God must’ve heard me. A cop car shot into the parking lot just before the bikers pulped us with their mondo boots. After we were taken away, the cops said they would’ve put Mom in jail for the night if it weren’t for me. She must’ve known she was going to get fined again, or worse. That night we packed the U-Haul and left the state in our righteous dust.
As we drove to town #10—Des Moines, Iowa—Mom informed me that we were “antinomians.” I’d never heard the word and thought maybe an antinomian was someone who hated gnomes, like those plastic ones in people’s yards. Mom had taught me that gnomes and leprechauns were antiangels who worked for the devil. So I thought maybe our next mission was going to be kidnapping lawn gnomes and stoning them to death.
I was wrong. She told me an antinomian is someone who knows there’s two kinds of law: the law of the land and the law of God. When an antinomian has to choose between following one or the other, he always chooses God’s law. That’s another thing about Mom’s brand of homeschooling. When you’re on the run, some of it’s car-schooling.

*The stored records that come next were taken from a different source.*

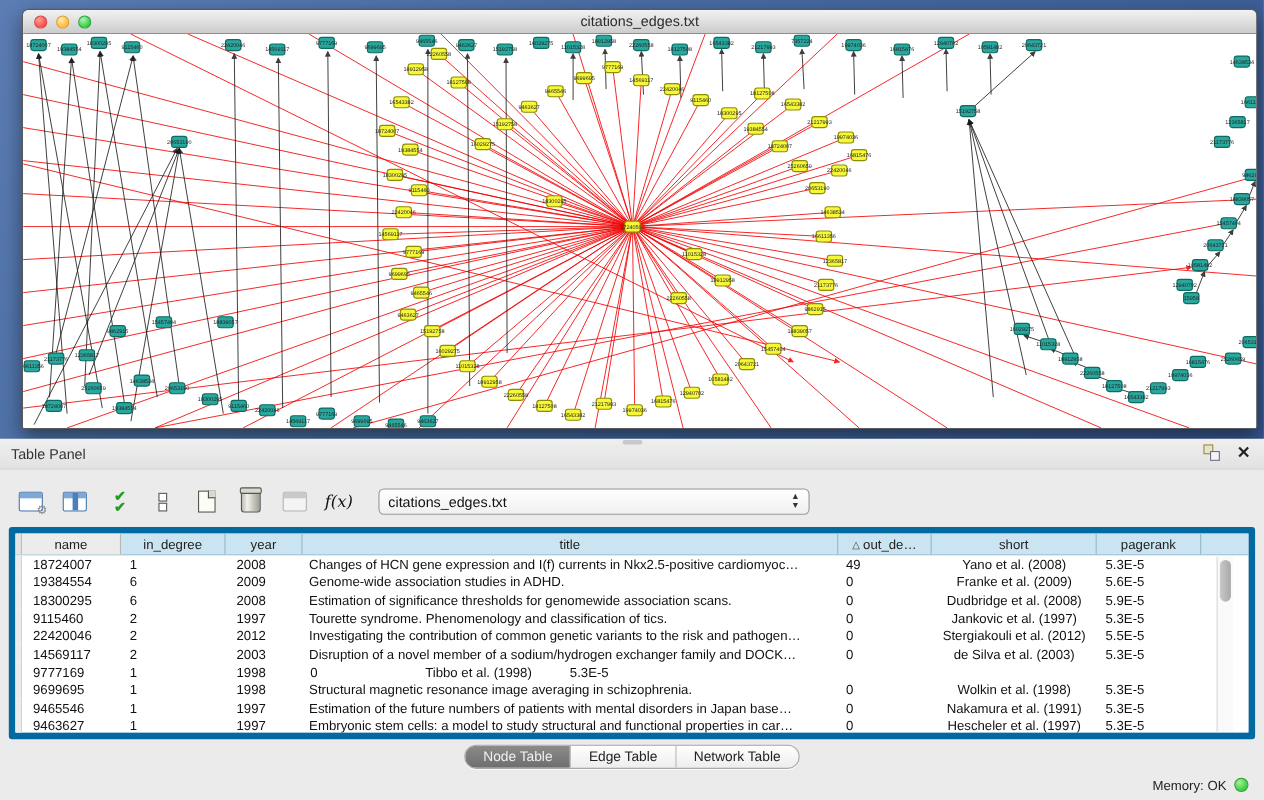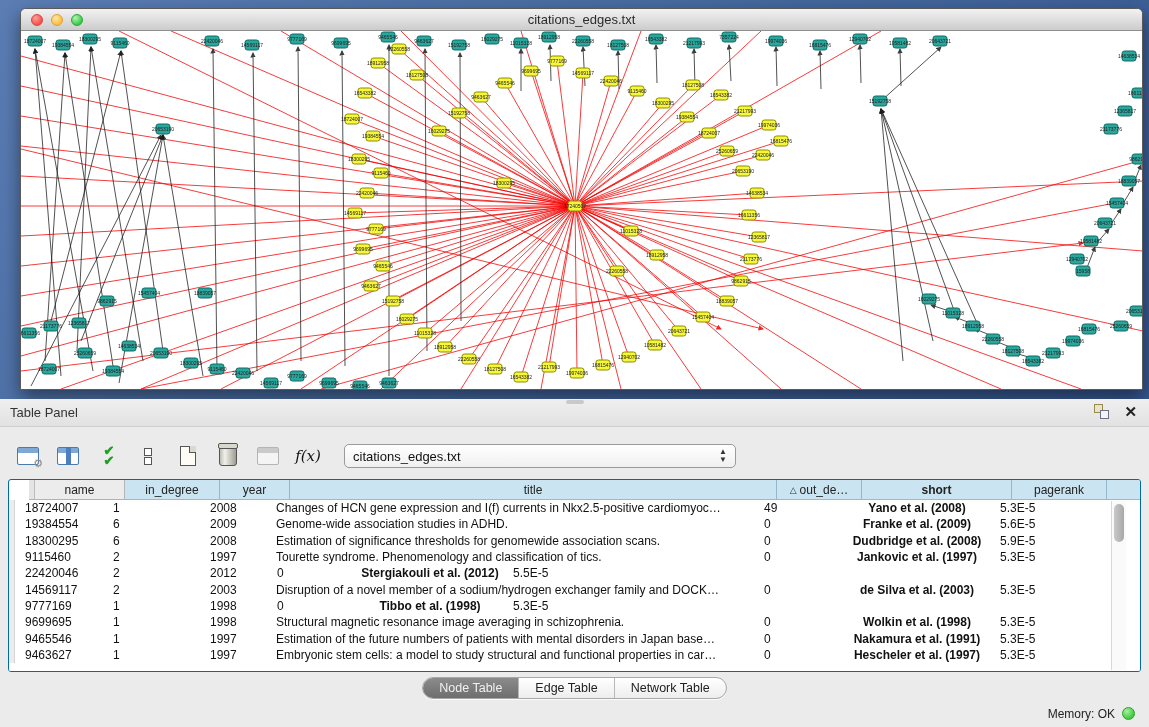--- a/index.html
+++ b/index.html
@@ -58,38 +58,38 @@
     background:#d8d8cf; border:1px solid #555; border-radius:2px; }
   .mini-table.disabled { opacity:.45; filter:grayscale(1); }
   .fx { font-family:"DejaVu Serif", serif; font-style:italic; font-size:15px; color:#111; }
   .combo { margin-left:10px; width:392px; height:24px; background:linear-gradient(#ffffff,#f0f0f0);
     border:1px solid #9a9a9a; border-radius:5px; display:flex; align-items:center;
     padding:0 8px; font-size:13px; color:#111; position:relative; }
   .combo .arrows { position:absolute; right:8px; top:3px; display:flex; flex-direction:column; line-height:8px; font-size:8px; color:#333; }
 
   
   .table-container { position:absolute; left:8px; right:8px; top:52px; bottom:55px;
-    border:1px solid #0369a1; border-radius:3px; background:#ffffff; overflow:hidden;padding-left:20px; }
+    border:6px solid #0369a1; border-radius:3px; background:#ffffff; overflow:hidden; }
   .thead { display:flex; height:20px; background:#cbe4f2; border-bottom:1px solid #9bb9cb; }
   .hcell { font-size:12px; color:#222; display:flex; align-items:center; justify-content:center;
     border-right:1px solid #93b8ce; height:100%; gap:3px; }
   .hcell.gutter { background:#e4e4e4; border-right:1px solid #bdbdbd; }
   .hcell.col-name { background:#ececec; border-right:1px solid #b5b5b5; }
   .sort-glyph { font-size:9px; color:#333; }
   .tbody { position:absolute; left:0; right:0; top:20px; bottom:0; background:#fff; }
   .trow { display:flex; height:16.3px; align-items:center; }
   .tcell { font-size:12px; color:#111; white-space:nowrap; overflow:hidden; height:100%;
     display:flex; align-items:center; }
   .col-gutter { width:6px; background:#ececec; border-right:1px solid #d5d5d5; height:100%; }
   .col-name { width:90px; padding-left:10px; }
   .col-in_degree { width:95px; padding-left:8px; }
   .col-year { width:70px; padding-left:10px; }
   .col-title { width:487px; padding-left:6px; }
   .col-out_degree { width:85px; padding-left:7px; }
-  .col-short { width:150px; justify-content:center;font-weight:bold; }
+  .col-short { width:150px; justify-content:center; }
   .col-pagerank { width:95px; padding-left:8px; }
   .hcell.col-name,.hcell.col-in_degree,.hcell.col-year,.hcell.col-title,
   .hcell.col-out_degree,.hcell.col-pagerank { padding-left:0; justify-content:center; }
   .vscroll { position:absolute; right:14px; top:21px; bottom:1px; width:15px;
     background:#fafafa; border-left:1px solid #d8d8d8; }
   .vthumb { position:absolute; left:2px; top:3px; width:10px; height:38px;
     background:linear-gradient(90deg,#c9c9c9,#a8a8a8); border-radius:5px; }
 
   
   .tabs-row { position:absolute; left:0; right:0; bottom:27px; height:24px;
@@ -907,20 +907,21 @@
             <div class="tcell col-title">Tourette syndrome. Phenomenology and classification of tics.</div>
             <div class="tcell col-out_degree">0</div>
             <div class="tcell col-short">Jankovic et al. (1997)</div>
             <div class="tcell col-pagerank">5.3E-5</div>
           </div>
           <div class="trow">
             <div class="col-gutter"></div>
             <div class="tcell col-name">22420046</div>
             <div class="tcell col-in_degree">2</div>
             <div class="tcell col-year">2012</div>
+            <div class="tcell col-title">Investigating the contribution of common genetic variants to the risk and pathogen…</div>
             <div class="tcell col-out_degree">0</div>
             <div class="tcell col-short">Stergiakouli et al. (2012)</div>
             <div class="tcell col-pagerank">5.5E-5</div>
           </div>
           <div class="trow">
             <div class="col-gutter"></div>
             <div class="tcell col-name">14569117</div>
             <div class="tcell col-in_degree">2</div>
             <div class="tcell col-year">2003</div>
             <div class="tcell col-title">Disruption of a novel member of a sodium/hydrogen exchanger family and DOCK…</div>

But Mom was good at more than whaling holy on Satan. She could always find a job. Being a super-fast typist, she got a lot of work doing data entry. She’d usually go to work after dinner. That way she could homeschool me during the day. Sometimes it freaked me out to be alone at night. But it wasn’t like I was alone alone. “Don’t ever be scared,” she’d say. “Your Heavenly Father is in the house looking after you.” If I ever really got scared I’d lock myself in the bathroom, stand in front of the mirror, and become Reverend Allbright. When my father preached a mirror sermon, I wasn’t afraid of anything.